Sadly, it seems the objectors were right because such mechanisms were quite popular several centuries ago. There is another picture on the same Codex Madrid I (f. 51v), which describes a similar mechanism (see the nearby image). Leonardo’s text below the picture says: Quando la rota d dà una volta intera, la rota c ne dà 10 e lla rota b ne dà 100, e così la rota a ne dà 1000. Onde, per l’oposito, si scanbia la forza, come detto nella 2a del sesto di sopra, che dov’è magiore il moto, lì è magiore forza. (When wheel d makes one full turn, wheel c makes 10 turns and wheel b makes 100, and so wheel a makes 1000. Thus, the force changes the other way round, as said in the 2nd paragraph above, that where higher is the movement, higher is the force. [This statement seems wrong, but what Leonardo means is possibly that the same torque applied to a is ten times more efficient (in raising the right-end weight) than when applied to b].
Moreover, a similar mechanism can be seen (see the lower image) in the famous encyclopedia Theatrum Machinarium of Jacob Leupold.
My correspondent Mr. Silvio Hénin from Milan (the author of historic investigations of the machines of other Italian inventors, like Luigi Torchi and Tito Gonnella), also thinks that Guatelli was almost certainly wrong. Mr. Hénin was so kind to give his expert opinion regarding this matter:
Leonardo was possibly studying the properties of gear trains in comparison with systems of levers; both can multiply forces (torques), but only gears can produce a continuous movement. In the other direction, the gear train can multiply rotation speed. On the same page, in fact, a compound pulley system is shown, which has the same force-multiplying properties as a gear train, a demonstration of what Leonardo was examining.

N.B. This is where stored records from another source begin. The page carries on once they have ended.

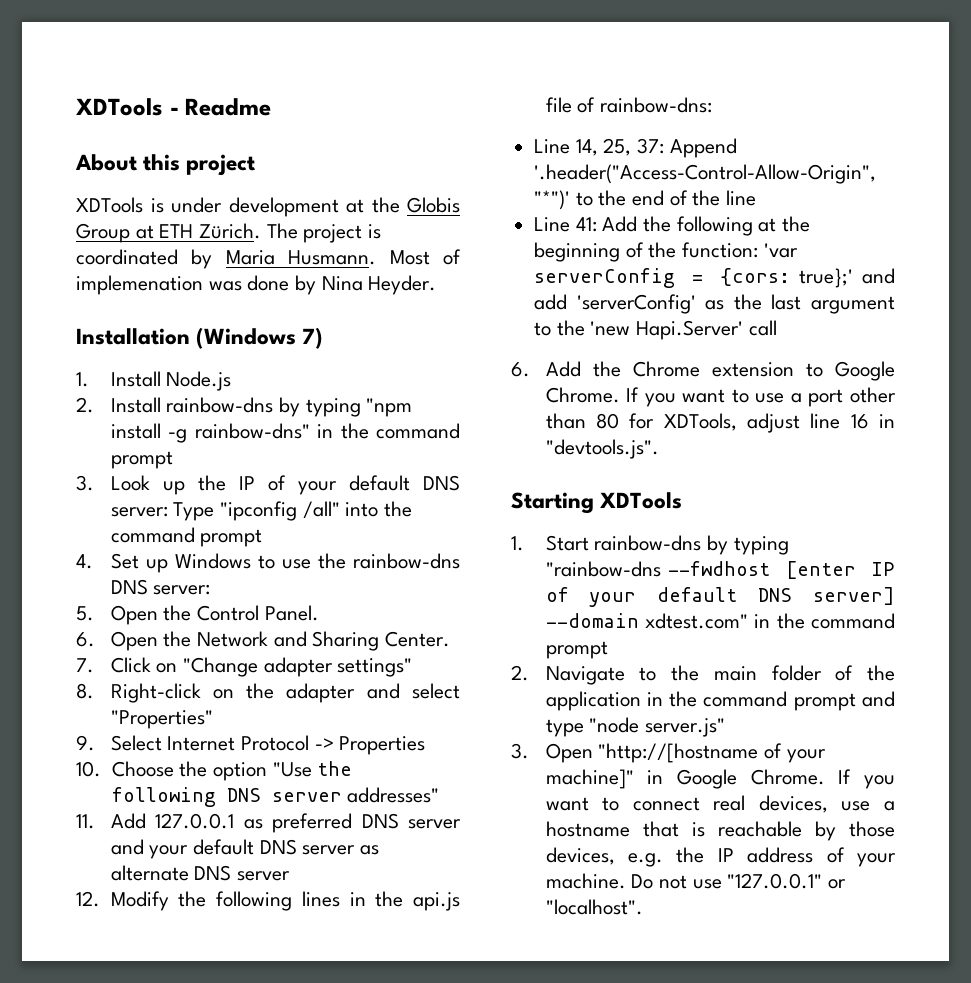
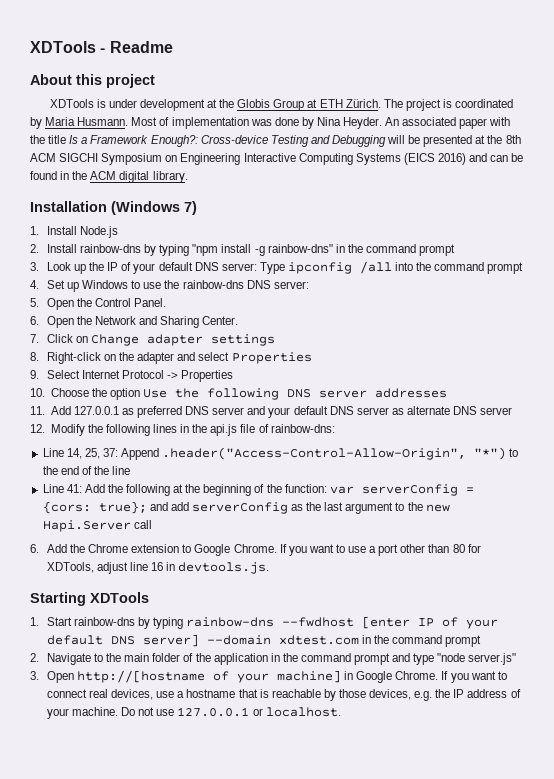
[76,275,203,295] implemenation -> [171,117,249,129] implementation
(437, 285) none -> [385,117,511,129] [30,135,521,147] [30,153,524,165] [30,171,188,183] An associated paper with the title Is a Framework Enough?: Cross-device Testing and Debugging will be presented at the 8th ACM SIGCHI Symposium on Engineering Interactive Computing Systems (EICS 2016) and can be found in the ACM digital library.
[219,501,340,521] "ipconfig /all" -> [287,261,392,274] ipconfig /all
[182,657,413,677] "Change adapter settings" -> [91,334,276,346] Change adapter settings
[110,710,213,729] "Properties" -> [231,352,312,364] Properties
[272,762,312,777] "Use -> [143,389,168,398] Use
[347,787,440,803] addresses" -> [375,388,448,398] addresses
[534,164,877,184] [534,190,571,210] '.header("Access-Control-Allow-Origin", "*")' -> [162,447,507,460] .header("Access-Control-Allow-Origin", "*")
[763,243,798,258] 'var -> [329,486,354,494] var
[799,268,854,288] true};' -> [98,501,147,514] true};
[576,294,696,314] 'serverConfig' -> [191,502,288,514] serverConfig
[590,320,744,340] 'new Hapi.Server' -> [425,504,450,512] [42,520,131,532] new Hapi.Server
[545,439,659,459] "devtools.js". -> [178,562,270,574] devtools.js.
[545,561,661,577] "rainbow-dns -> [186,617,275,627] rainbow-dns
[644,613,748,629] xdtest.com" -> [278,635,359,645] xdtest.com
[598,743,826,763] [545,769,634,789] "http://[hostname of your machine]" -> [76,670,341,683] http://[hostname of your machine]
[727,873,846,889] [545,899,643,915] "127.0.0.1" or "localhost". -> [177,707,341,717] 127.0.0.1 or localhost.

I can only add some points:
1. Leonardo’s drawing does not show any numbering on the gear wheels (mandatory for a calculator).
2. No way to set the operands is shown (which is mandatory).
3. No way (e.g. ratchet) to stop the wheels in precise discrete positions (which is mandatory) is shown.
4. Two weights are shown at the two ends (useless in a calculator).
5. The use of 13 decimal figures for calculations in the XV century is quite nonsense.
Guatelli worked for IBM until 1961 when he left and opened a workshop in New York. Interestingly, Guatelli built models not only of Leonardo da Vinci’s calculating device, but also of numerous other calculators; for example, the Pascaline by Blaise Pascal, the Stepped Reckoner by Gottfried Leibniz, the Differential Engine of Charles Babbage, the adding machine of Giovanni Poleni, the tabulating machine of Herman Hollerith, and the Millionaire direct multiplier of Steiger and Egli.